## [Exercise materials]
----------
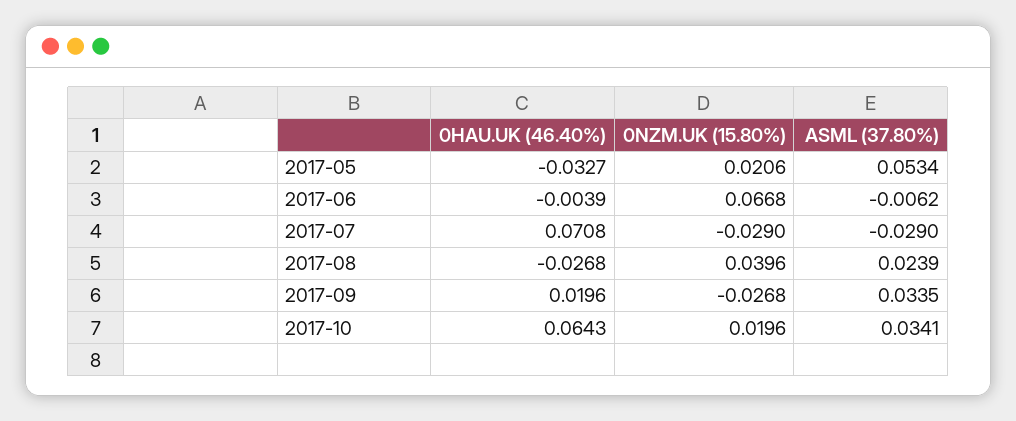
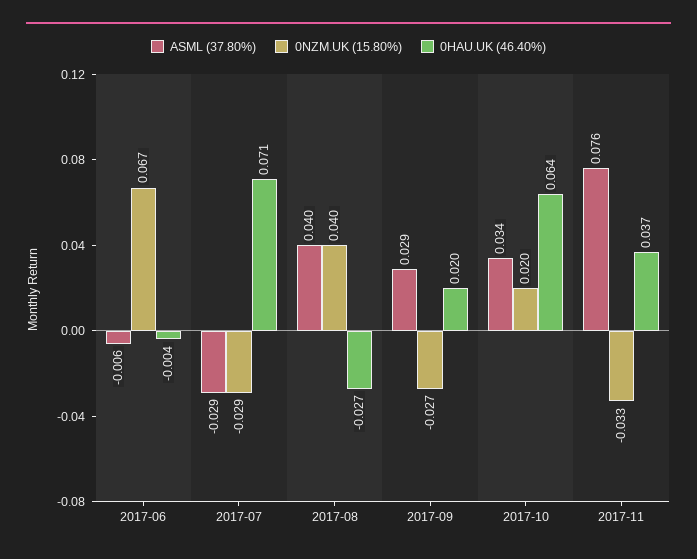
0HAU.UK (46.40%), 2017-05: -0.0327 -> none
0NZM.UK (15.80%), 2017-05: 0.0206 -> none
ASML (37.80%), 2017-05: 0.0534 -> none
ASML (37.80%), 2017-08: 0.0239 -> 0.04
ASML (37.80%), 2017-09: 0.0335 -> 0.029
ASML (37.80%), 2017-11: none -> 0.076
0NZM.UK (15.80%), 2017-11: none -> -0.033
0HAU.UK (46.40%), 2017-11: none -> 0.037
----------
## [Your objective]
Copy, character for character, the lines from the line that holds "ASML (37.80%), 2017-11: none -> 0.076" through the final line of the records above.

## [Reply]
ASML (37.80%), 2017-11: none -> 0.076
0NZM.UK (15.80%), 2017-11: none -> -0.033
0HAU.UK (46.40%), 2017-11: none -> 0.037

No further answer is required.